PolicyMappingService

The PolicyMappingService is the core abstraction for assigning policies to agents in multi-agent environments.

Overview

Unlike single-agent RL where one policy controls everything, multi-agent environments require mapping each agent to its policy. MOSAIC’s PolicyMappingService handles this with paradigm awareness.

from gym_gui.services import PolicyMappingService

service = PolicyMappingService()

# Configure agents
service.set_agents(["player_0", "player_1"])

# Bind different policies
service.bind_agent_policy("player_0", "human_keyboard")
service.bind_agent_policy("player_1", "cleanrl_ppo", config={"model_path": "..."})

AgentPolicyBinding

Each binding stores the relationship between an agent and its policy:

@dataclass
class AgentPolicyBinding:
    agent_id: str
    policy_id: str
    worker_id: Optional[str] = None
    config: Dict[str, Any] = field(default_factory=dict)

Action Selection

The service supports both sequential and simultaneous modes:

Sequential (AEC)

# Get action for current agent
action = service.select_action(agent_id, snapshot)

Simultaneous (POSG)

# Get actions for all agents at once
actions = service.select_actions(observations, snapshots)

Step Notification

Notify policies of step results for learning:

# Per-agent notification
service.notify_step(agent_id, snapshot)

# Episode end notification
service.notify_episode_end(agent_id, summary)

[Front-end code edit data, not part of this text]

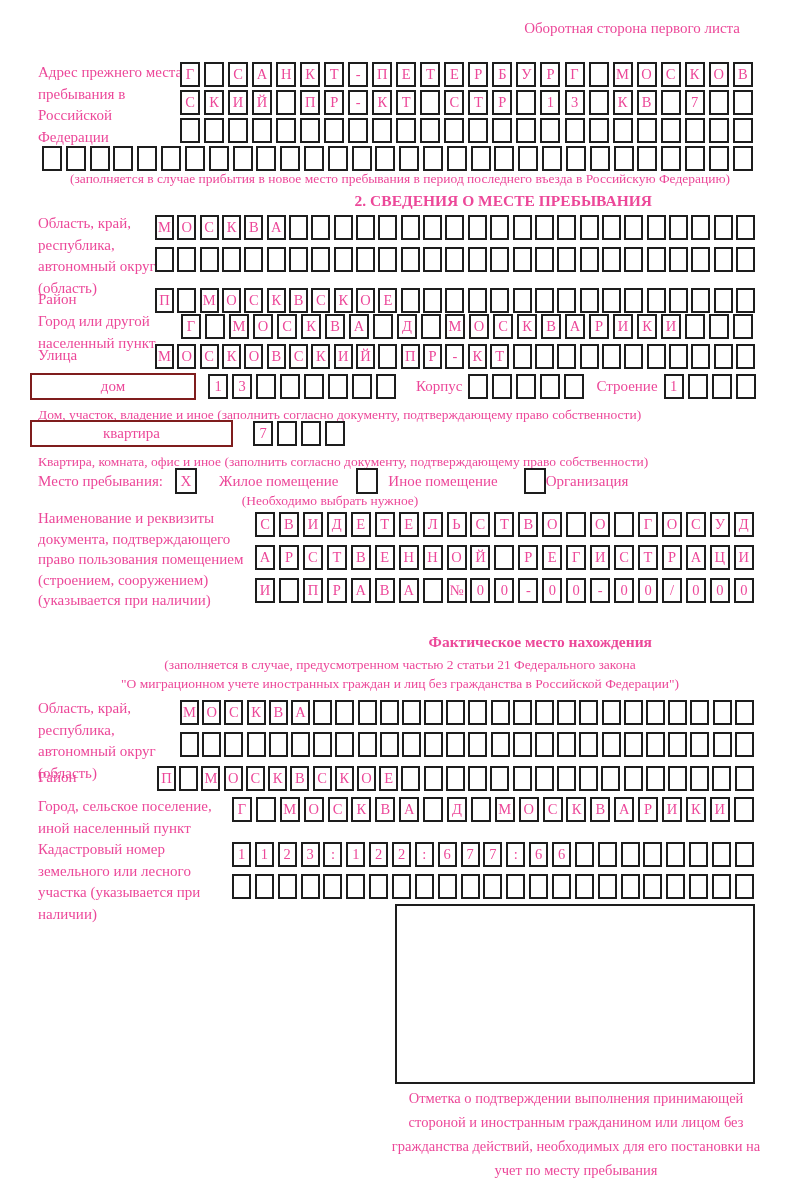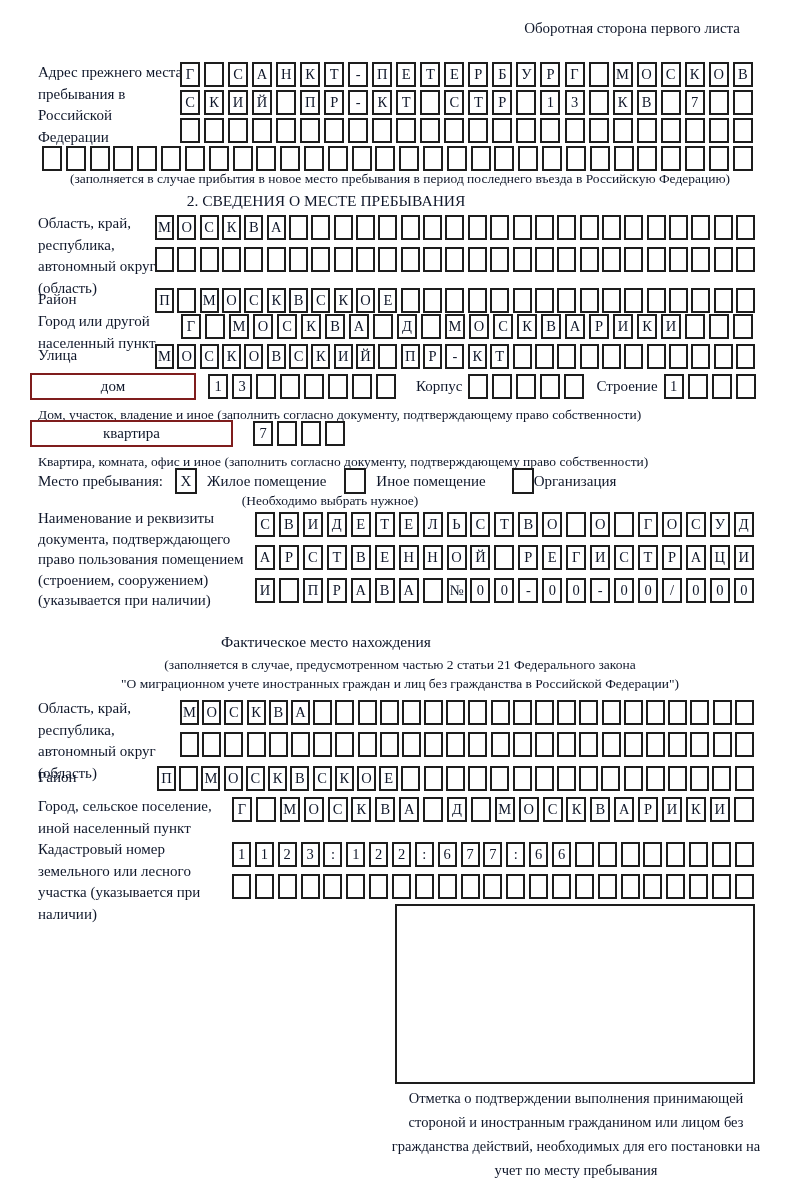--- a/index.html
+++ b/index.html
@@ -5,7 +5,7 @@
   *{box-sizing:border-box;margin:0;padding:0}
   html,body{background:#fff}
   .page{position:relative;width:800px;height:1180px;overflow:hidden;background:#fff;
-        font-family:"Liberation Serif",serif;color:#0f172a}
+        font-family:"Liberation Serif",serif;color:#ec4899}
   .lbl{position:absolute;font-size:15px;line-height:21.5px}
   .note{position:absolute;font-size:13.5px;text-align:center;left:0;width:800px}
   .sect-title{position:absolute;font-weight:normal;font-size:15.5px;text-align:center;left:0;width:652px}

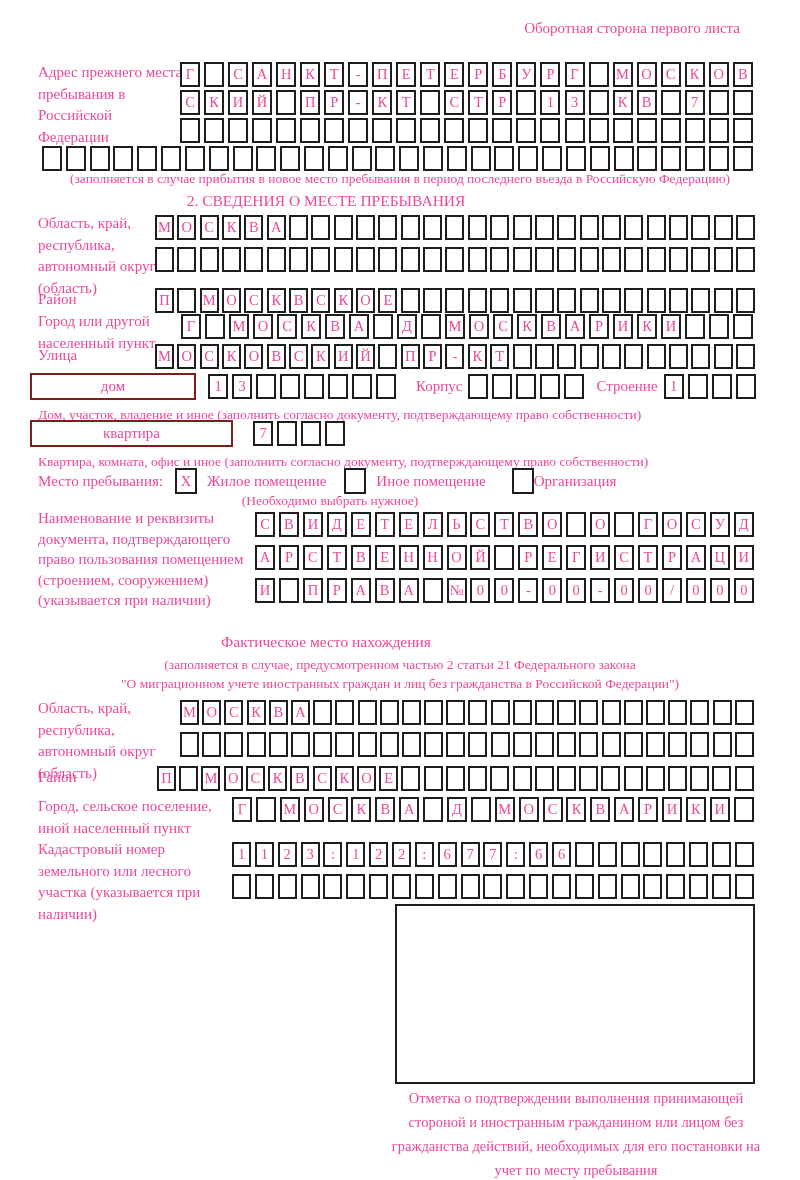--- a/index.html
+++ b/index.html
@@ -8,7 +8,7 @@
         font-family:"Liberation Serif",serif;color:#ec4899}
   .lbl{position:absolute;font-size:15px;line-height:21.5px}
   .note{position:absolute;font-size:13.5px;text-align:center;left:0;width:800px}
-  .sect-title{position:absolute;font-weight:normal;font-size:15.5px;text-align:center;left:0;width:652px}
+  .sect-title{position:absolute;font-weight:bold;font-size:15.5px;text-align:right;left:0;width:652px}
   .cellrow{position:absolute;display:flex;justify-content:space-between}
   .cells{display:flex;gap:4px}
   .cell{flex:none;width:20px;height:25px;border:2px solid #1d1d1d;display:flex;

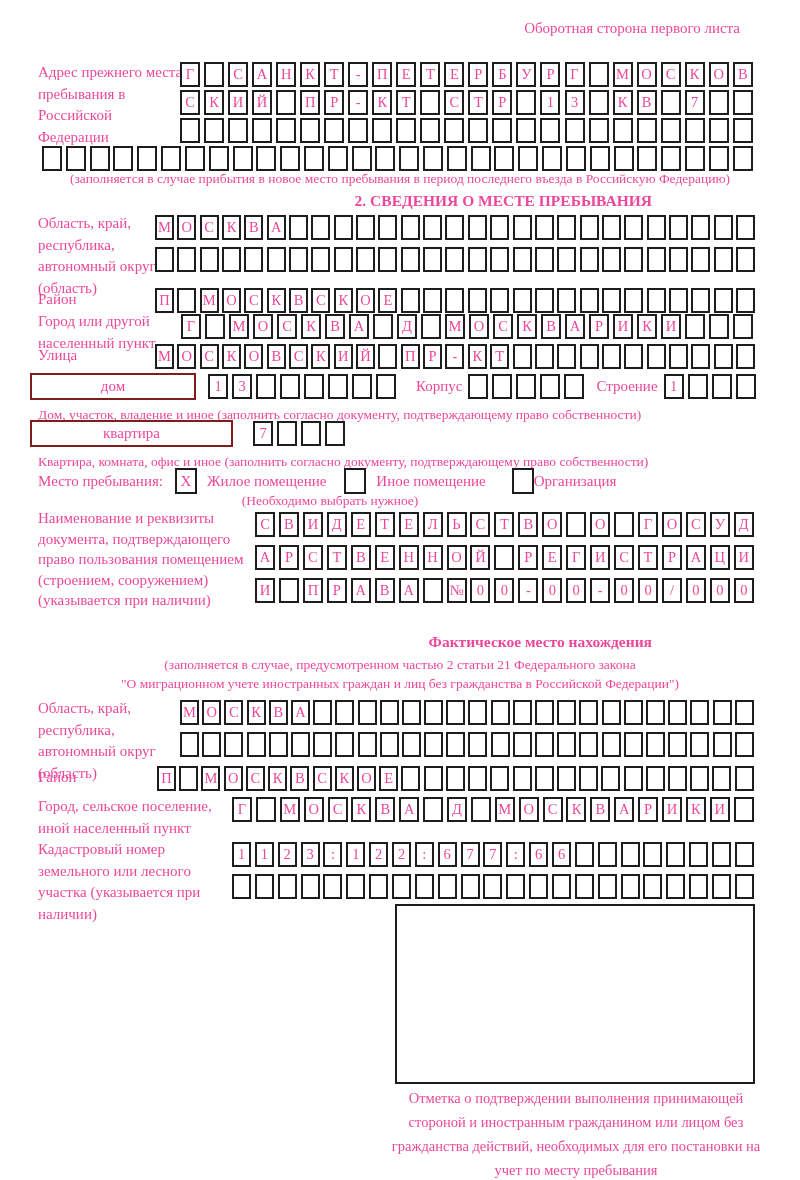--- a/index.html
+++ b/index.html
@@ -339,7 +339,7 @@
   <div class="inline-row" style="left:38px;top:468px;font-size:15px">
     <div>Место пребывания:</div>
     <div class="chk" style="margin-left:12px">X</div>
-    <div style="margin-left:10px">Жилое помещение</div>
+    <div style="margin-left:22px">Жилое помещение</div>
     <div class="chk" style="margin-left:18px"></div>
     <div style="margin-left:10px">Иное помещение</div>
     <div class="chk" style="margin-left:26px"></div>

Integration with SessionController

The SessionController uses PolicyMappingService for the game loop:

def _select_agent_action(self) -> Optional[int]:
    agent_id = self._get_active_agent()

    if self._policy_mapping is not None and agent_id:
        return self._policy_mapping.select_action(agent_id, snapshot)

    # Fallback to legacy ActorService
    return self._actor_service.select_action(snapshot)